Activity. Please check every line of the listing for "cost" and copy each line where it is found.
--- Provided data Enclosed Below ---
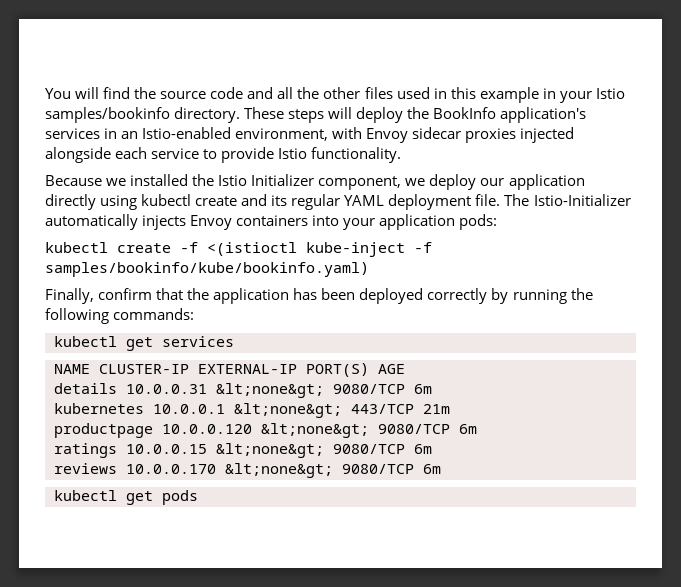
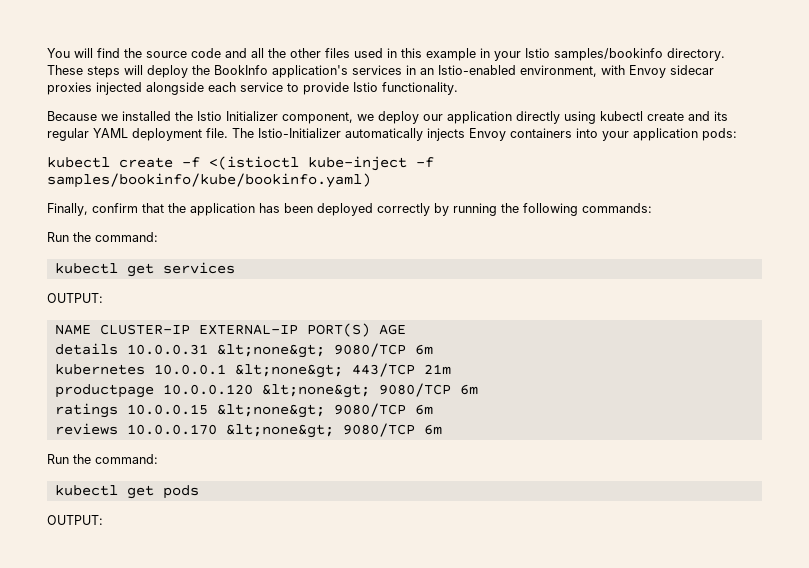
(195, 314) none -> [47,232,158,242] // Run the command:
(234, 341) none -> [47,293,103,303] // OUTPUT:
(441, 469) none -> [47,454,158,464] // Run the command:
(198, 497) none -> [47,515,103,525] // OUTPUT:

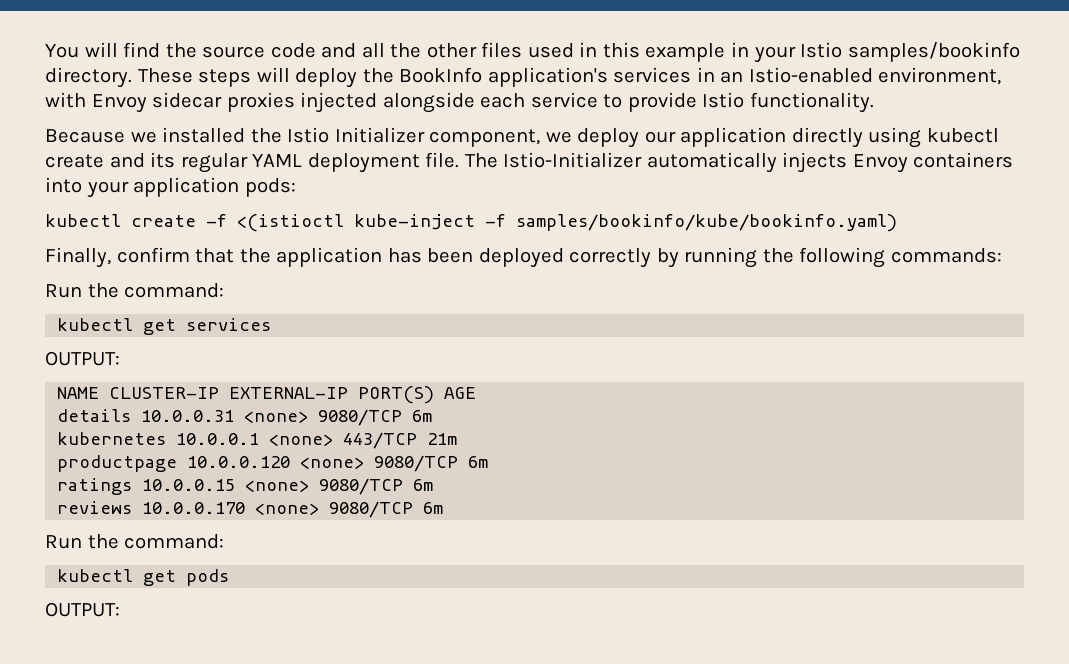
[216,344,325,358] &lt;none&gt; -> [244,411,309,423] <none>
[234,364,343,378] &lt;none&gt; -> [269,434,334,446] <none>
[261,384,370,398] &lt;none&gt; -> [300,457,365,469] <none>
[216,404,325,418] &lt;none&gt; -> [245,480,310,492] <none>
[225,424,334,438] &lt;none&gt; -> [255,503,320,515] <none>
--- End of Enclosed Provided data ---
--- Provided data Enclosed Below ---
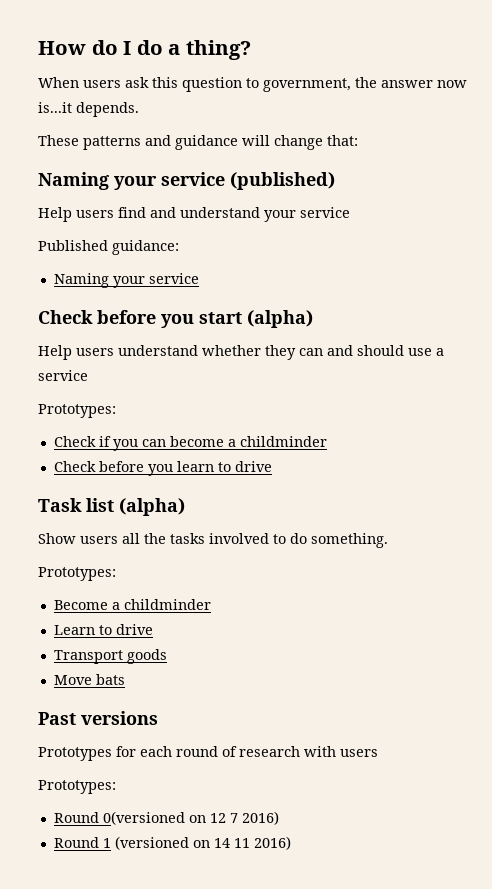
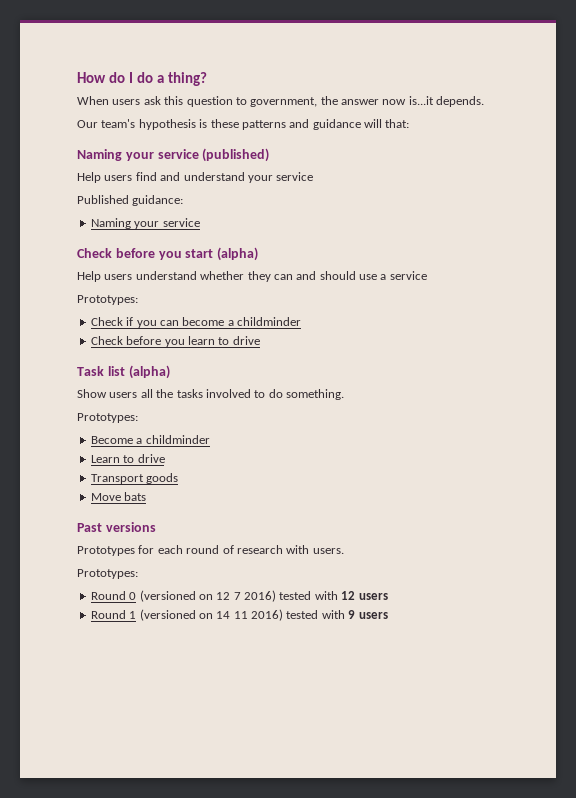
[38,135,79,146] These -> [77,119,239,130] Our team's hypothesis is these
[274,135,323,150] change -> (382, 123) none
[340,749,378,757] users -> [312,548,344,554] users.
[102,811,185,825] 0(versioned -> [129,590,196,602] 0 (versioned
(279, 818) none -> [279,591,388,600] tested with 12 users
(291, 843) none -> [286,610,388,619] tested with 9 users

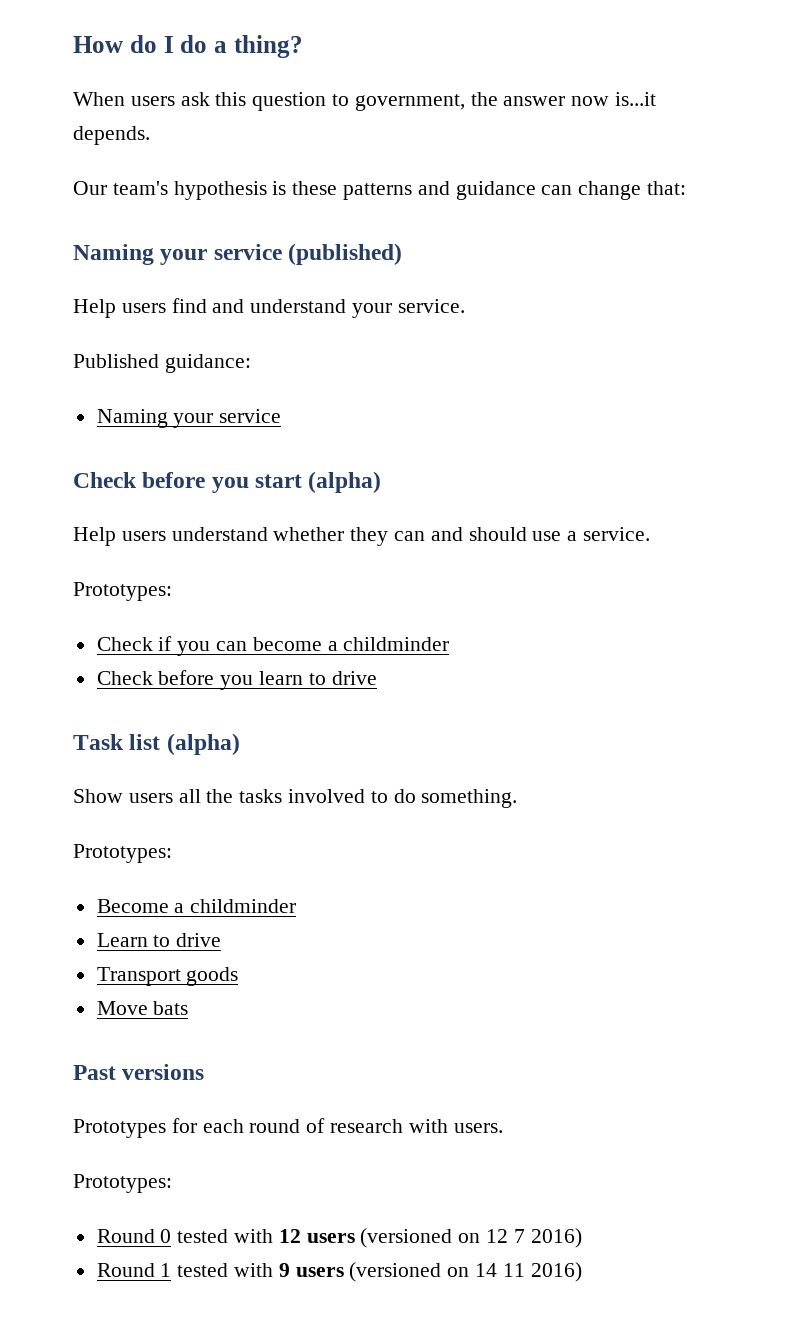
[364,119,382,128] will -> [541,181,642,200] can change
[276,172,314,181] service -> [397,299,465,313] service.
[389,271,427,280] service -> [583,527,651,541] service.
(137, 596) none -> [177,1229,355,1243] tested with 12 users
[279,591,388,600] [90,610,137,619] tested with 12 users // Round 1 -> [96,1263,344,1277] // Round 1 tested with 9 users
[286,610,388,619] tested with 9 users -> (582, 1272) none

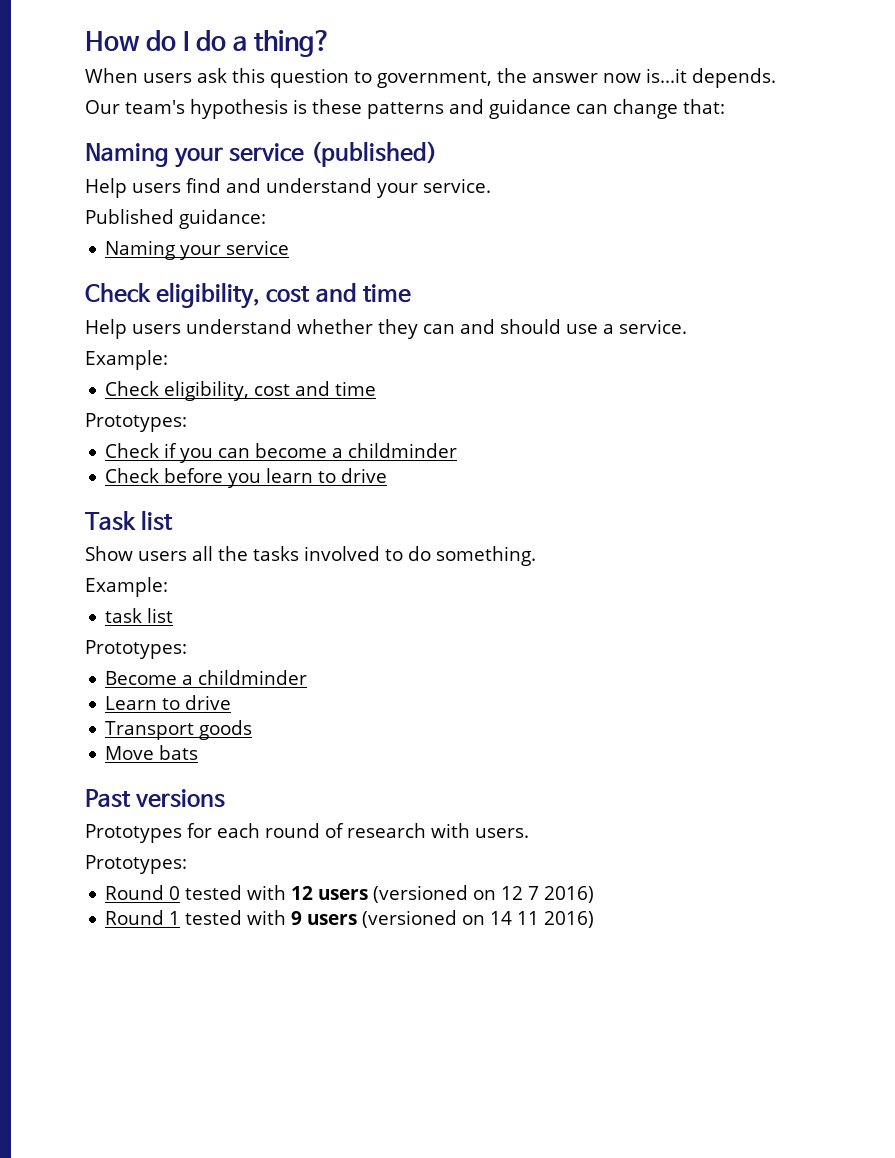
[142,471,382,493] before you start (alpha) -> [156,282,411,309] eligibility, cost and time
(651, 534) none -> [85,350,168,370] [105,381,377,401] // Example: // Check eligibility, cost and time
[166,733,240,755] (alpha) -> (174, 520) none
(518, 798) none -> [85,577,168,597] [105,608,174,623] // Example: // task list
--- End of Enclosed Provided data ---
--- Provided data Enclosed Below ---
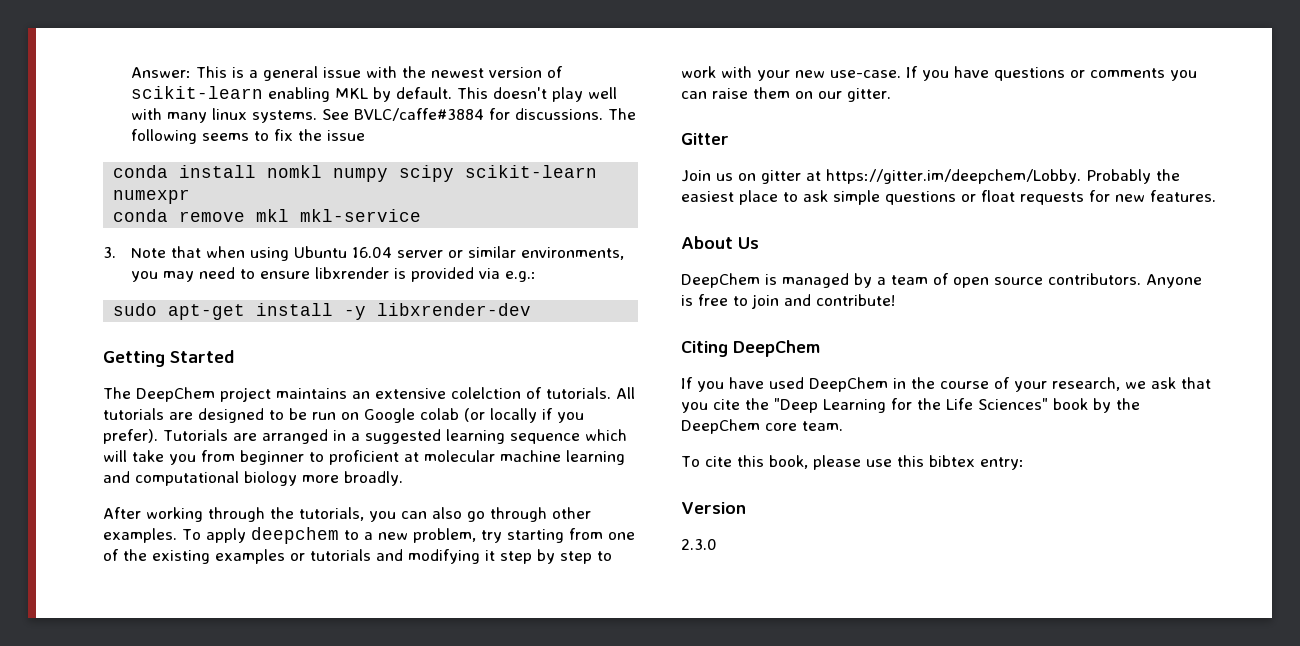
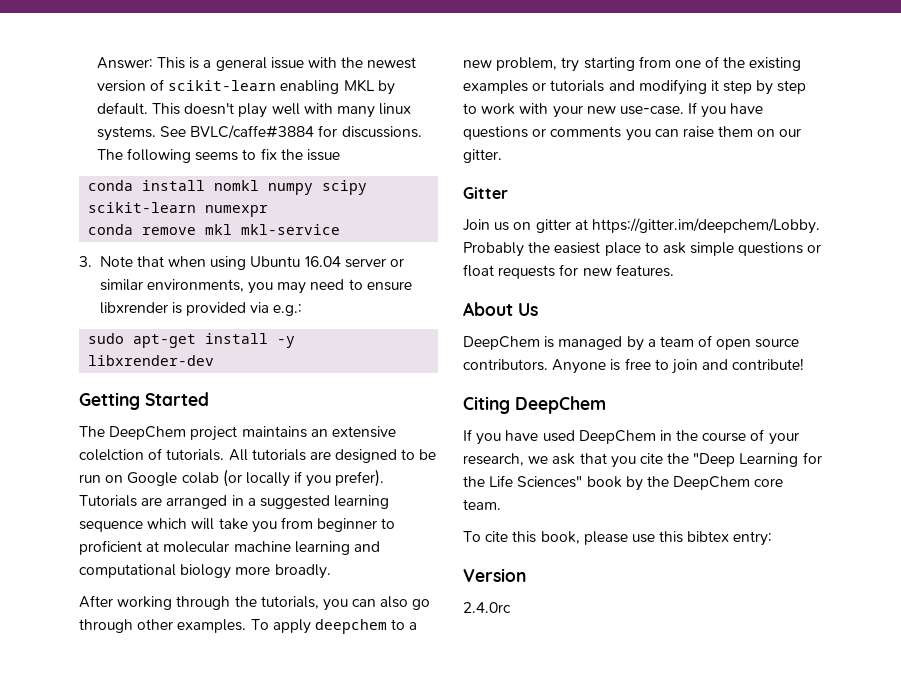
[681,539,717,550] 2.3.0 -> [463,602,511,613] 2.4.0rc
--- End of Enclosed Provided data ---
Result of this exercise.
[142,471,382,493] before you start (alpha) -> [156,282,411,309] eligibility, cost and time
(651, 534) none -> [85,350,168,370] [105,381,377,401] // Example: // Check eligibility, cost and time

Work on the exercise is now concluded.